Here is how the last paragraph describing Dorothea’s life ends:
But the effect of her being on those around her was incalculably diffusive; for the growing good of the world is partly dependent on unhistoric acts; and that things are not so ill with you and me as they might have been, is half owing to the number who lived faithfully a hidden life, and rest in unvisited tombs.
I expect to live a hidden life. History will not record anything about me. No one but family will ever visit my tomb. Yet you and I can channel our ambition into a life like Dorothea’s, which although not widely visible, nevertheless had the effect of her being on those around that was incalculably diffusive.

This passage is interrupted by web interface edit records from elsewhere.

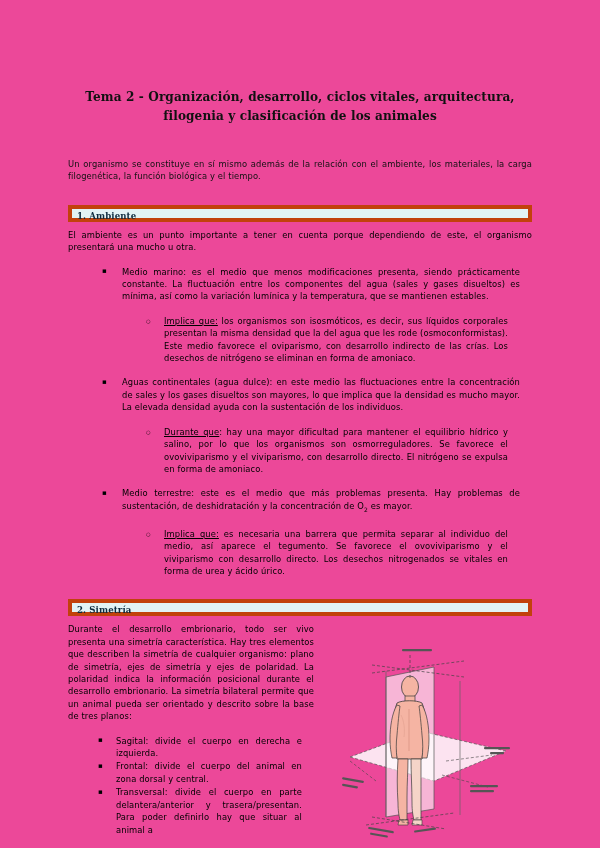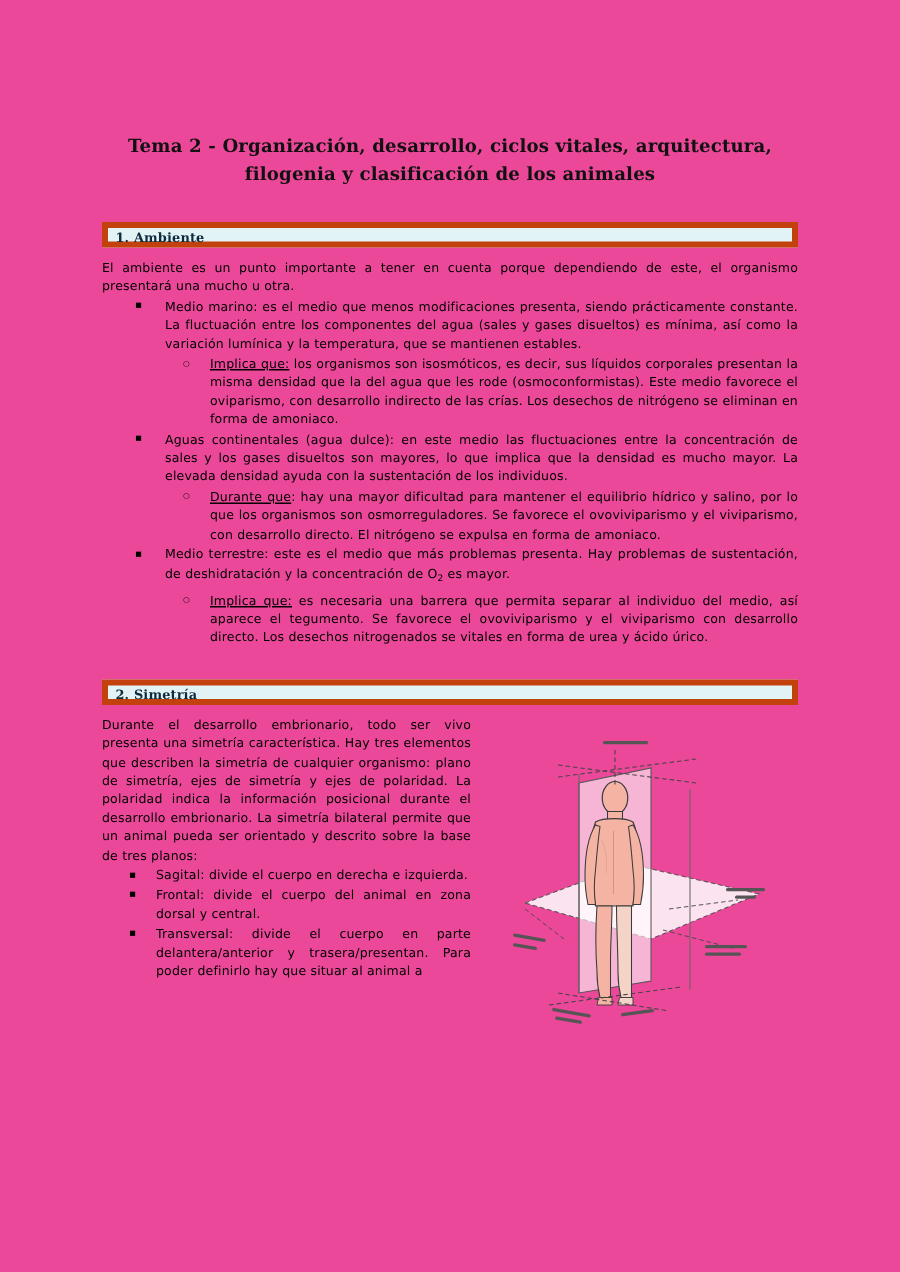"Un organismo se constituye en" p.intro { html: none -> <p>Un organismo se constituye en sí mismo además de la relación con el ambiente, los materiales, la carga filogenética, la función biológica y el tiempo.</p> }
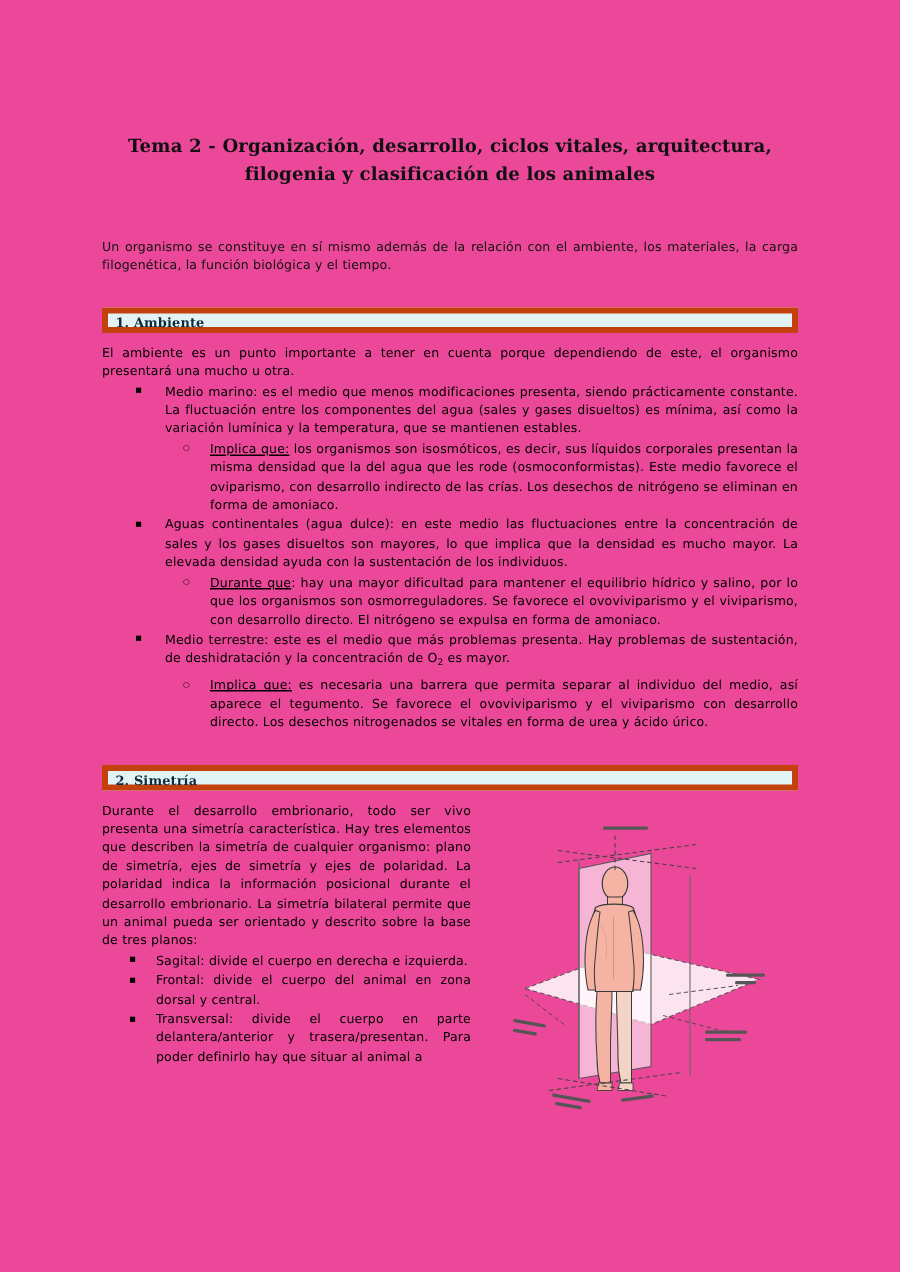"Medio marino: es el medio" ul.lvl1, ul.lvl2 { margin: 0 -> 12px }
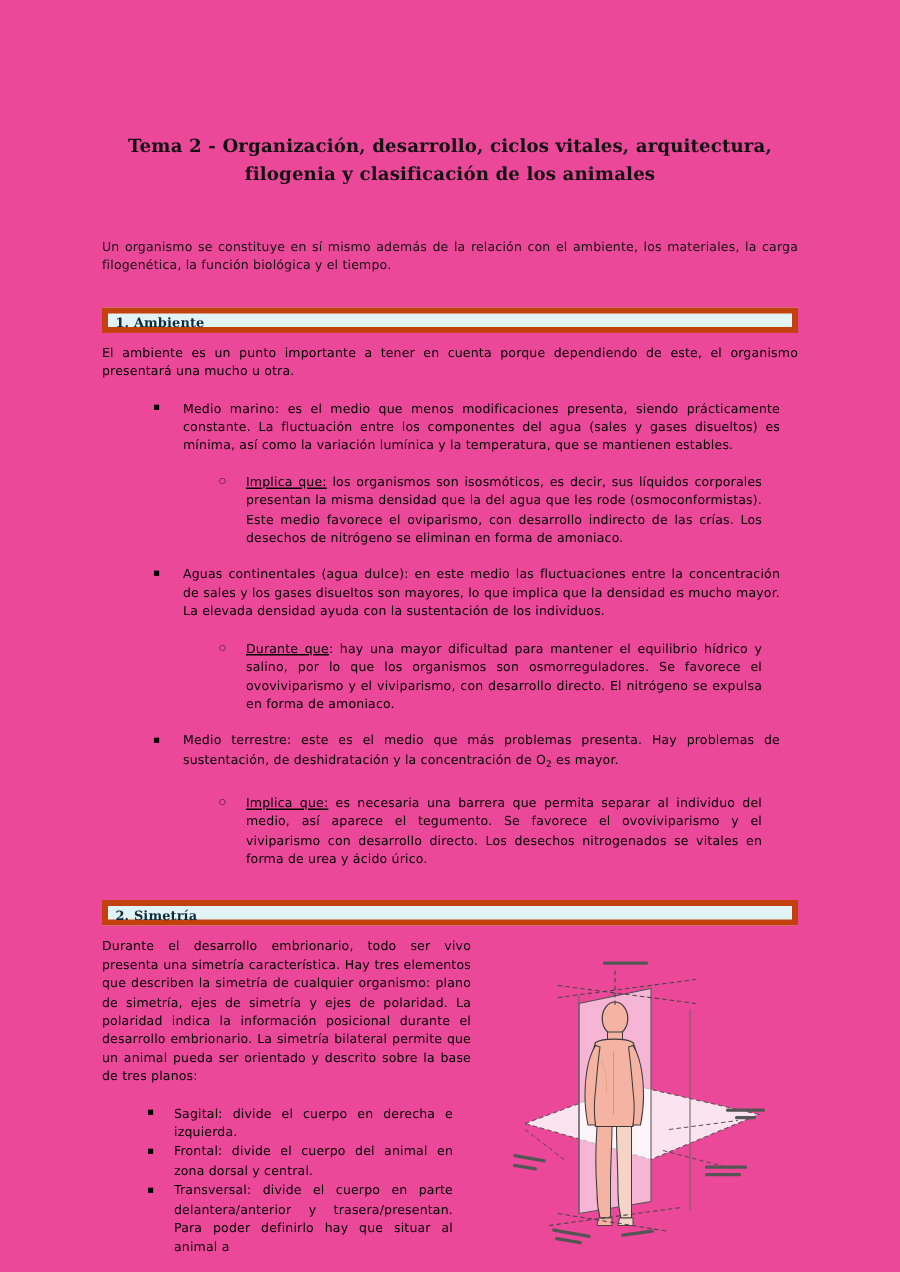"Durante el desarrollo embrionario, todo" .sec2-cols { align-items: flex-start -> center }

“Become my apprentice,” Jesus says to James and John and to you and me. “Harness your idealism and ambition to me and live a life of true greatness.”
Question: how do you think our society considers ambition? How might you follow the alternative I’ve described? Please share your thoughts in a comment.
It’s almost a rhetorical question you pose. I think we know that ‘society’ views success through such lenses as material, educational, social and political accomplishment and fame. Only a few accept the Westminster catechism statement regarding the chief end of man. In the end, what we do here is a trifle and temporal, fleeting, forgotten; but what we do for the Kingdom of God is eternal, significant, forever.
Therefore, my ambition is to use my gifts, such as they are, for Christ Jesus and leave the results up to Him. Solomon had a lot to say about vanity, didn’t he.